The levels of miR-199 and miR-122 were compared between the PBMC samples from the OLP and the control groups, using RT-qPCR. As illustrated in Fig. 2A and B, the levels of miR-199 (Fig. 2A) and miR-122 (Fig. 2B) in the OLP group were significantly lower compared with the control group. In addition, in silicon analyses and luciferase assays were performed to explore the molecular mechanisms underlying the roles of miR-199 or miR-122 in the development of OLP. As illustrated in Fig. 2C, AKT1 was identified as a candidate target gene of miR-122, with a miR-122 binding site located in the AKT1 3′UTR. Results from the luciferase activity assay in cells co-transfected with miR-122 mimics and wild-type AKT1 3′UTR demonstrated that luciferase activity was significantly decreased (Fig. 2D), while the luciferase activity of cells co-transfected with miR-122 mimics and mutant AKT1 3′UTR had no obvious difference (Fig. 2D). Furthermore, the results of bioinformatics analyses predicted that miR-199 may directly bind to the mTOR 3′UTR (Fig. 2E). Results from the luciferase activity assay in cells co-transfected with miR-199 mimics and wild-type mTOR 3′UTR demonstrated that the luciferase activity was significantly decreased (Fig. 2D), while the luciferase activity of cells co-transfected with miR-199 mimics and mutant mTOR 3′UTR had no obvious difference. These results collectively suggested that miR-122 and miR-199 directly and negatively regulated the expression of AKT1 and mTOR, respectively.
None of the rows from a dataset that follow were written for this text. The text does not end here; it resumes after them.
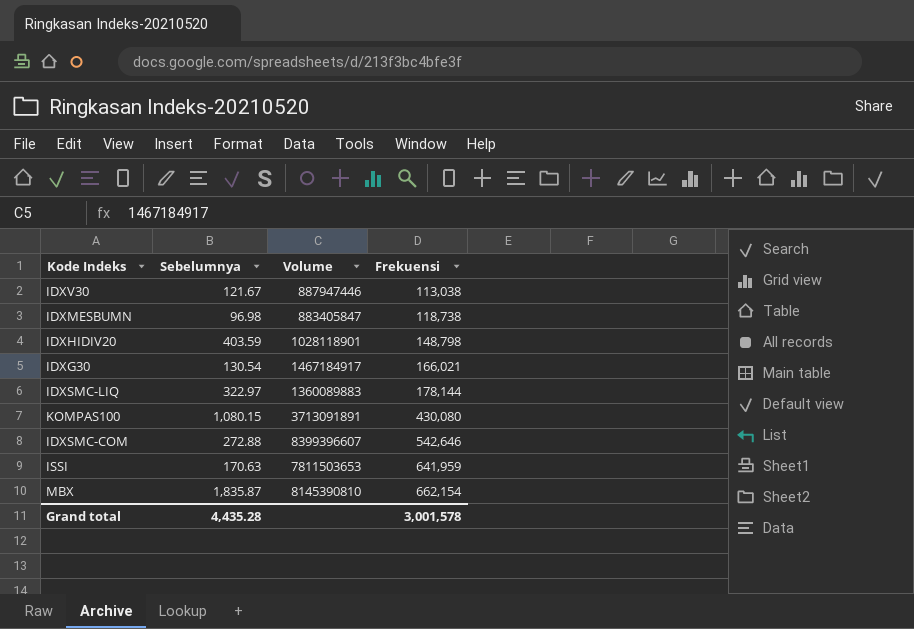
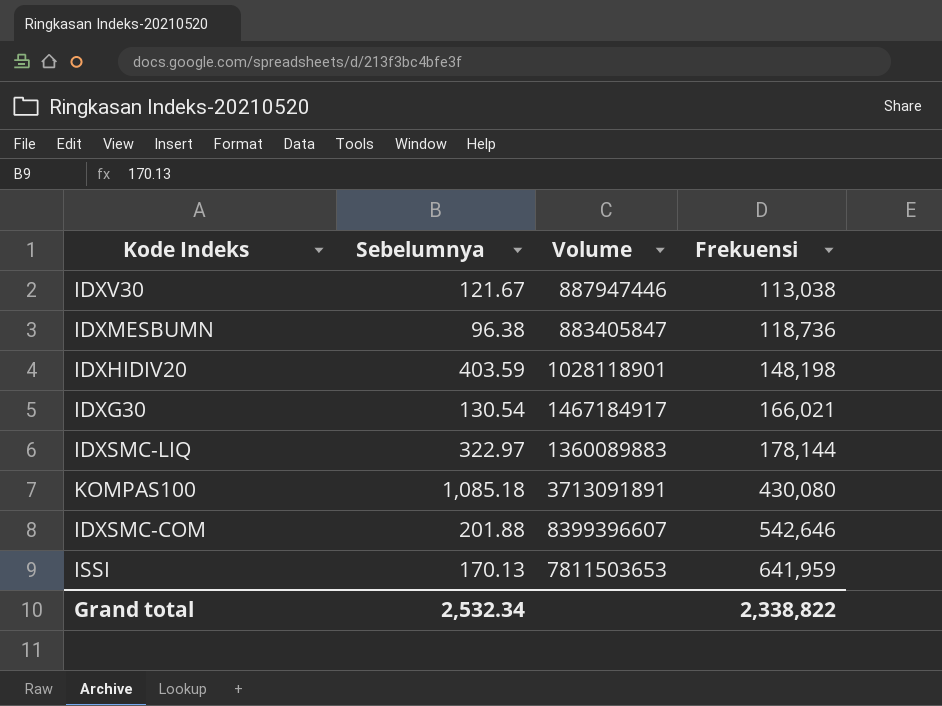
row MBX: 1,835.87 | 8145390810 | 662,154 -> none
IDXMESBUMN | Sebelumnya: 96.98 -> 96.38
IDXMESBUMN | Frekuensi: 118,738 -> 118,736
IDXHIDIV20 | Frekuensi: 148,798 -> 148,198
KOMPAS100 | Sebelumnya: 1,080.15 -> 1,085.18
IDXSMC-COM | Sebelumnya: 272.88 -> 201.88
ISSI | Sebelumnya: 170.63 -> 170.13
Grand total | Sebelumnya: 4,435.28 -> 2,532.34
Grand total | Frekuensi: 3,001,578 -> 2,338,822

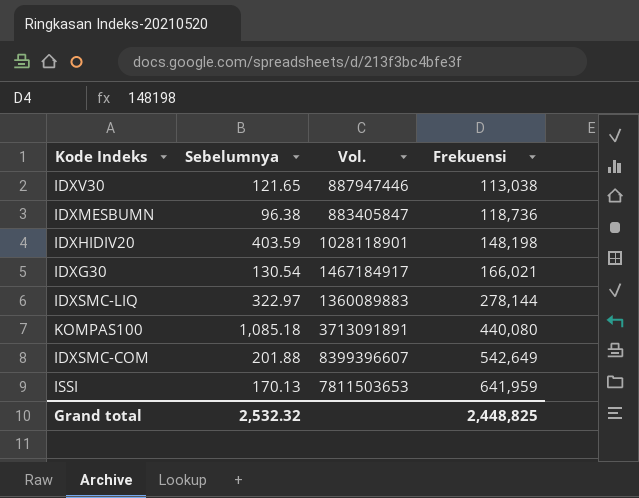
column name: Volume -> Vol.
IDXV30 | Sebelumnya: 121.67 -> 121.65
IDXSMC-LIQ | Frekuensi: 178,144 -> 278,144
KOMPAS100 | Frekuensi: 430,080 -> 440,080
IDXSMC-COM | Frekuensi: 542,646 -> 542,649
Grand total | Sebelumnya: 2,532.34 -> 2,532.32
Grand total | Frekuensi: 2,338,822 -> 2,448,825

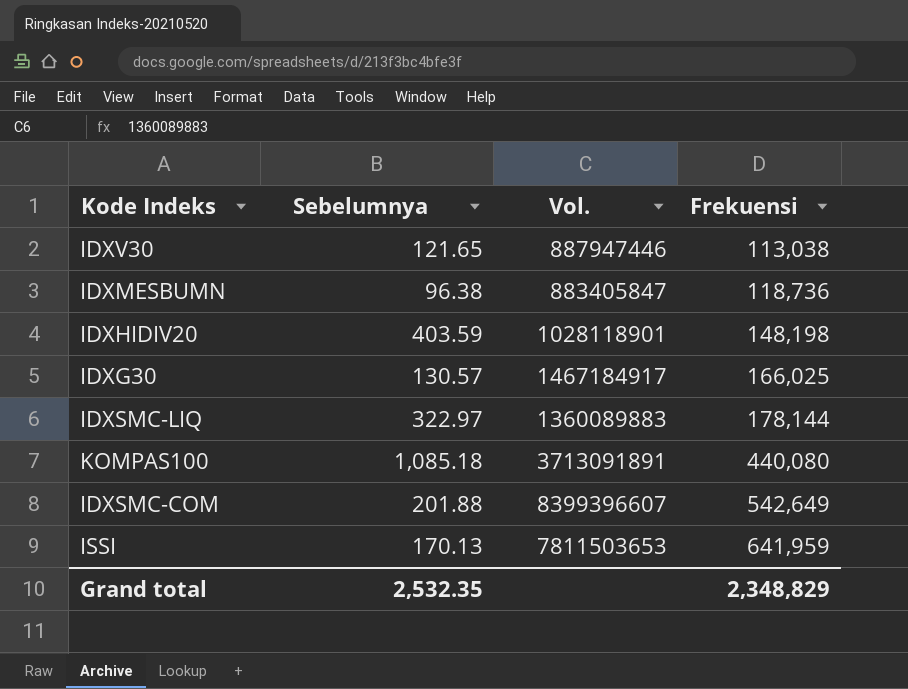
IDXG30 | Sebelumnya: 130.54 -> 130.57
IDXG30 | Frekuensi: 166,021 -> 166,025
IDXSMC-LIQ | Frekuensi: 278,144 -> 178,144
Grand total | Sebelumnya: 2,532.32 -> 2,532.35
Grand total | Frekuensi: 2,448,825 -> 2,348,829

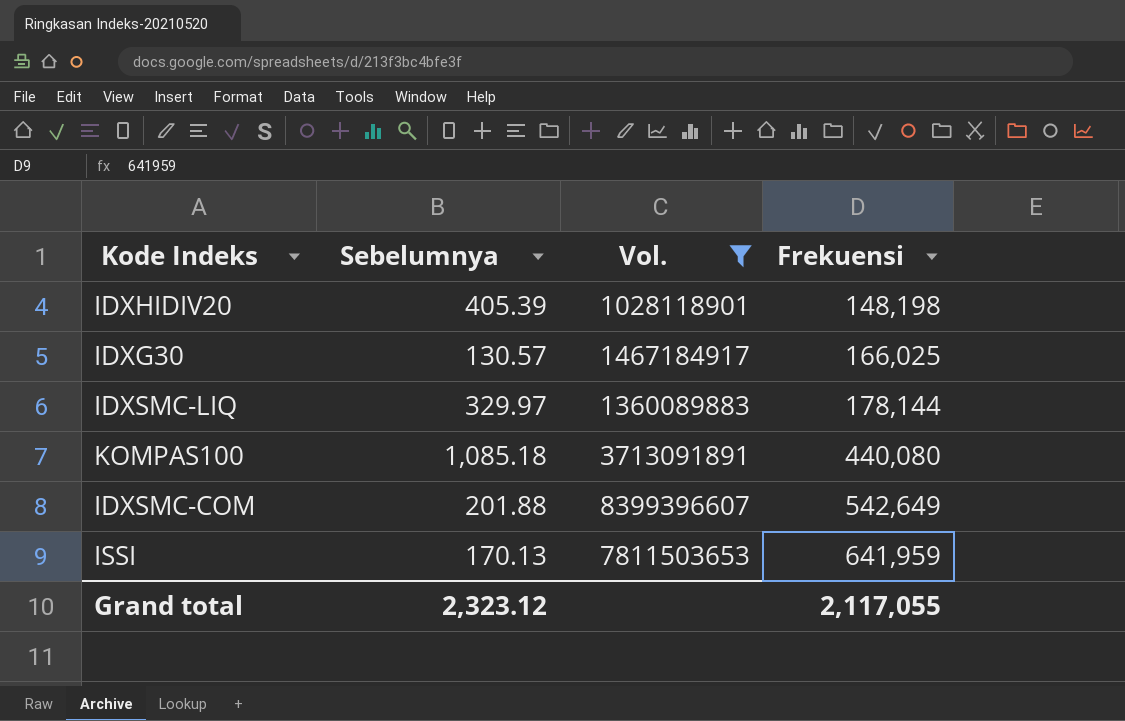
filter: none -> Vol. >= 1028118901
IDXHIDIV20 | Sebelumnya: 403.59 -> 405.39
IDXSMC-LIQ | Sebelumnya: 322.97 -> 329.97
Grand total | Sebelumnya: 2,532.35 -> 2,323.12
Grand total | Frekuensi: 2,348,829 -> 2,117,055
RT-qPCR was performed to compare the mRNA levels of AKT1 and mTOR between OLP and control groups. As presented in Figs. 3A and B, the mRNA expression levels of AKT1 (Fig. 3A) and mTOR (Fig. 3B) were significantly increased in PBMCs derived from OLP patients compared with the control group. Subsequently, the miRNA/mRNA regulatory relationship between miR-122 and AKT1, as well as between miR-199 and mTOR, was evaluated by correlation analysis. According to the results, miR-122 and AKT1 (Fig. 3C) were negatively correlated. Similarly, miR-199 and mTOR (Fig. 3D) were also negatively correlated. Their negative correlation coefficients were -0.41 and -0.51, respectively.
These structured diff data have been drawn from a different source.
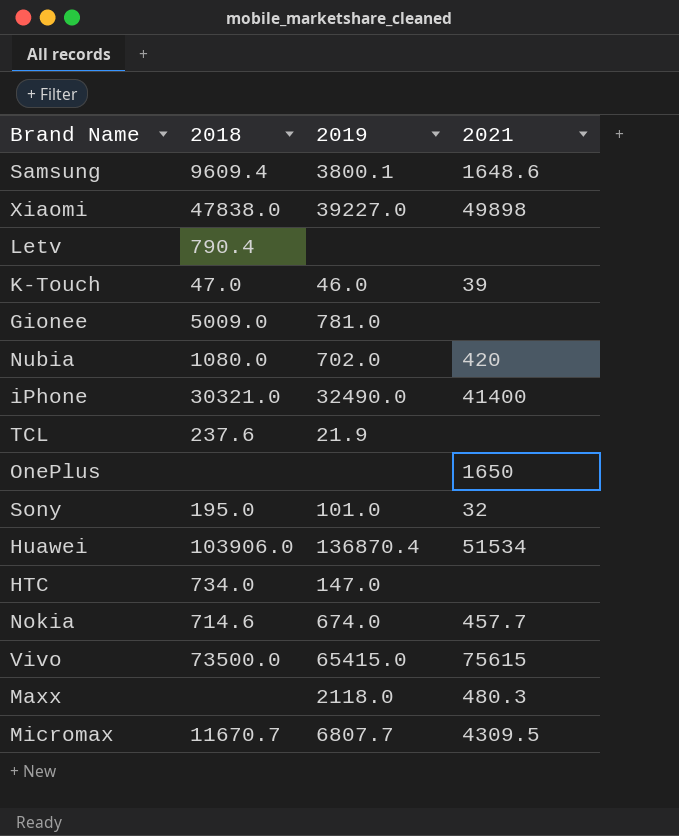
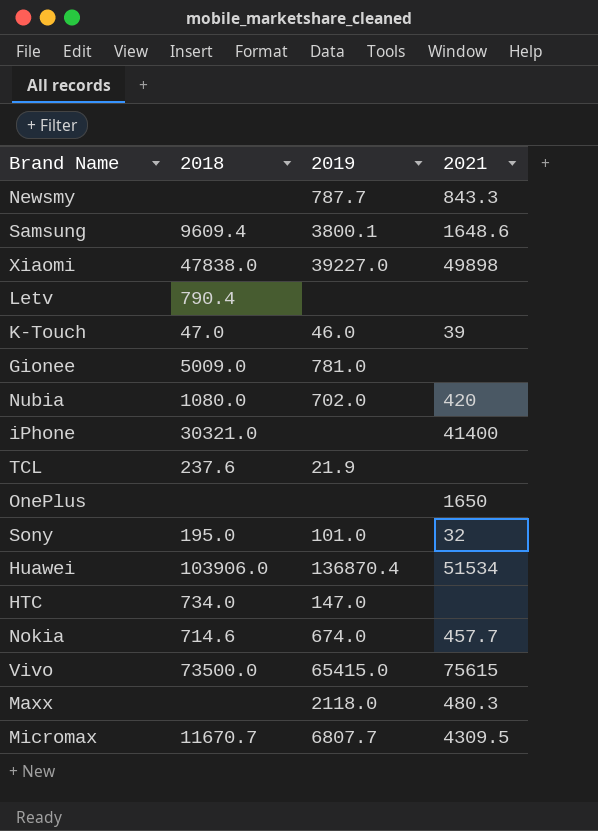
row Newsmy: none -> none | 787.7 | 843.3
iPhone | 2019: 32490.0 -> none

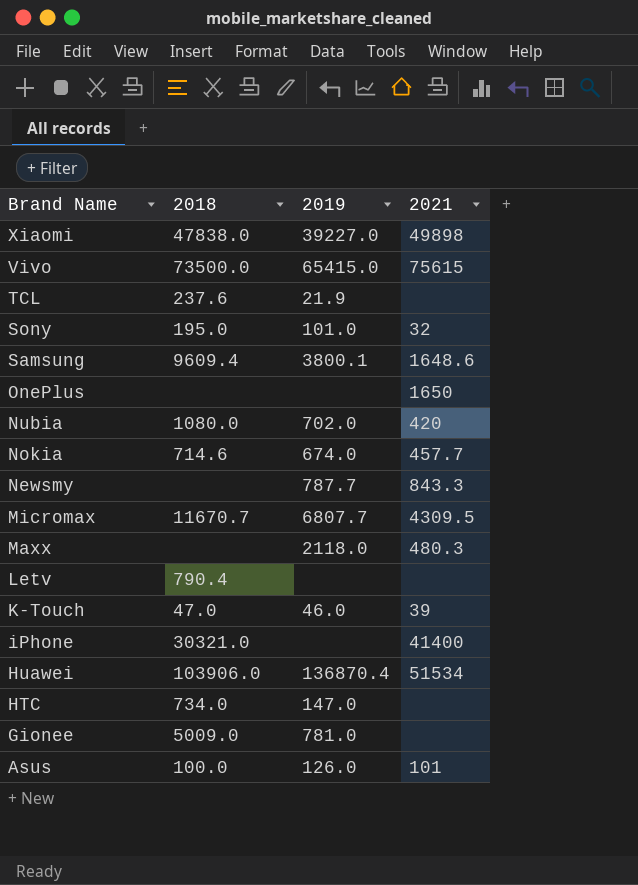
row order: none -> Brand Name descending
row Asus: none -> 100.0 | 126.0 | 101

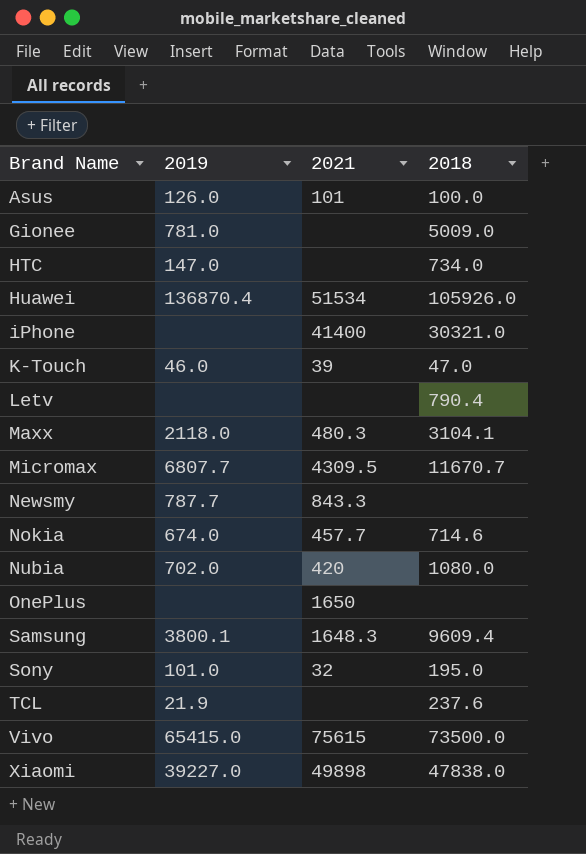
row order: Brand Name descending -> Brand Name ascending
column 2018 | position: 2 -> 4
Huawei | 2018: 103906.0 -> 105926.0
Maxx | 2018: none -> 3104.1
Samsung | 2021: 1648.6 -> 1648.3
Tongue tissue samples were collected from 22 OLP patients and 19 controls and analyzed by immunohistochemistry to compare their protein levels of AKT1, mTOR and LC3B. As illustrated in Fig. 4, the protein levels of AKT1 in the OLP group were markedly increased compared with the control group. Similarly, the protein levels of mTOR (Fig. 5) and of LC3B (Fig. 6) were significantly increased in the OLP group compared with the control group.
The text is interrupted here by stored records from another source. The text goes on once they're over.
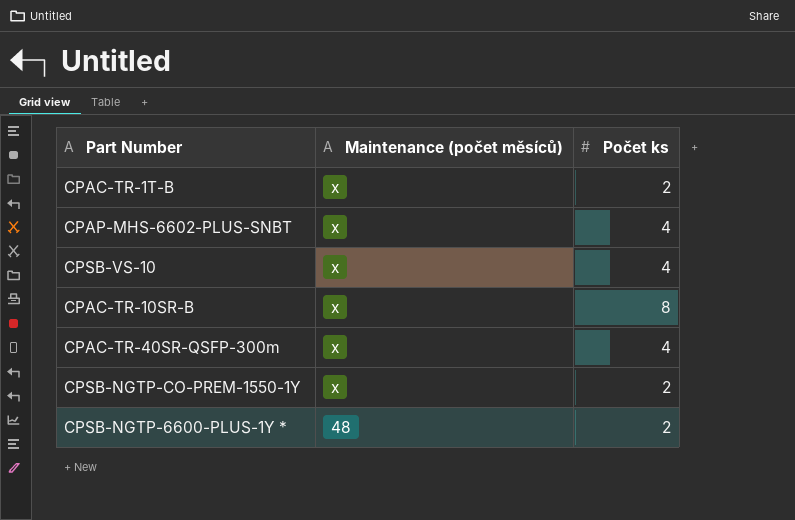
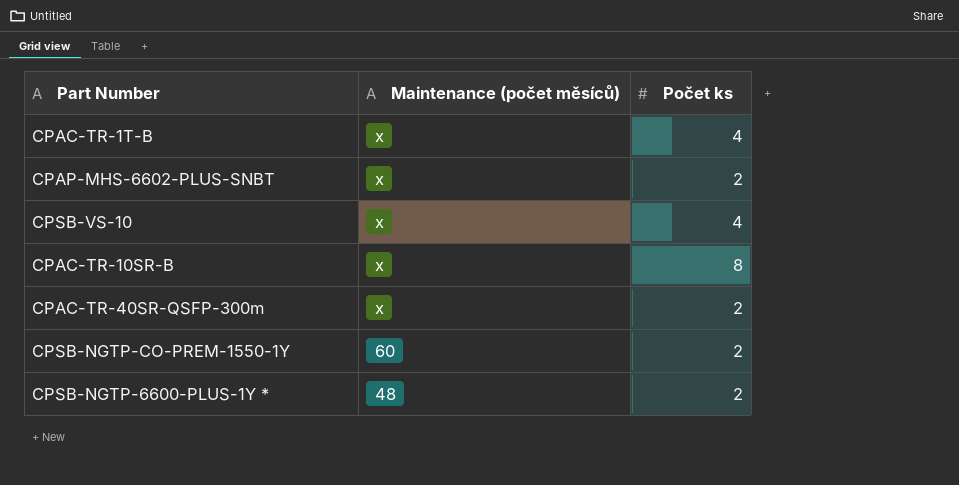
CPAC-TR-1T-B | Počet ks: 2 -> 4
CPAP-MHS-6602-PLUS-SNBT | Počet ks: 4 -> 2
CPAC-TR-40SR-QSFP-300m | Počet ks: 4 -> 2
CPSB-NGTP-CO-PREM-1550-1Y | Maintenance (počet měsíců): x -> 60

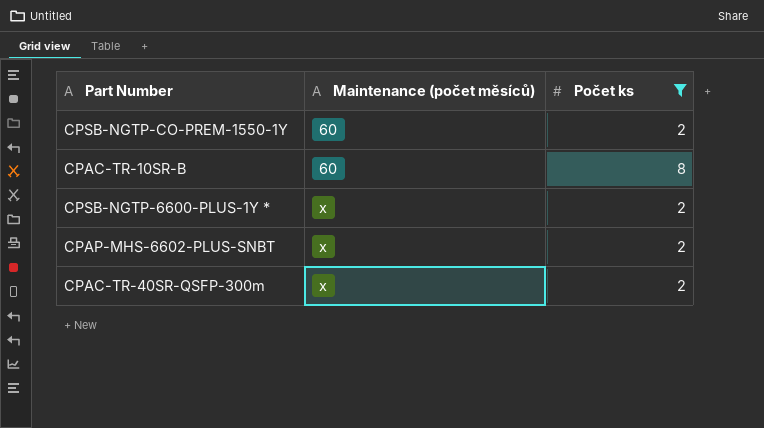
filter: none -> Počet ks != 4
row order: Maintenance (počet měsíců) descending -> Maintenance (počet měsíců) ascending
CPAC-TR-10SR-B | Maintenance (počet měsíců): x -> 60
CPSB-NGTP-6600-PLUS-1Y * | Maintenance (počet měsíců): 48 -> x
THP-1 cells (Fig. 7) and U937 cells (Fig. 8) were transfected with miR-122 mimics, miR-199 mimics, miR-122 mimics + miR-199 mimics, or miR-122 mimics + miR-199 mimics, respectively, and the levels of AKT1, mTOR and LC3B were detected using RT-qPCR and western blot analysis. As illustrated in Fig. 7 (THP-1 cells) and 8 (U937 cells), miR-122 mimics and miR-122 mimics + miR-199 mimics both significantly inhibited the mRNA and protein expression of AKT1. By contrast, miR-199 mimics alone had no effect on AKT1 expression. Additionally, miR-199 mimics and miR-122 mimics + miR-199 mimics both significantly decreased the mRNA and protein expression of mTOR (Figs. 7 and 8). By contrast, miR-122 mimics alone had no effect on mTOR expression. As illustrated in Fig. 7C (THP-1 cells) and 8C (U937 cells), LC3B expression was lower in the groups of miR-122 mimics and miR-199 mimics compared with the scramble control group. Of note, the LC3B levels in the group of miR-122 mimics + miR-199 mimics was the lowest compared with the other transfection groups.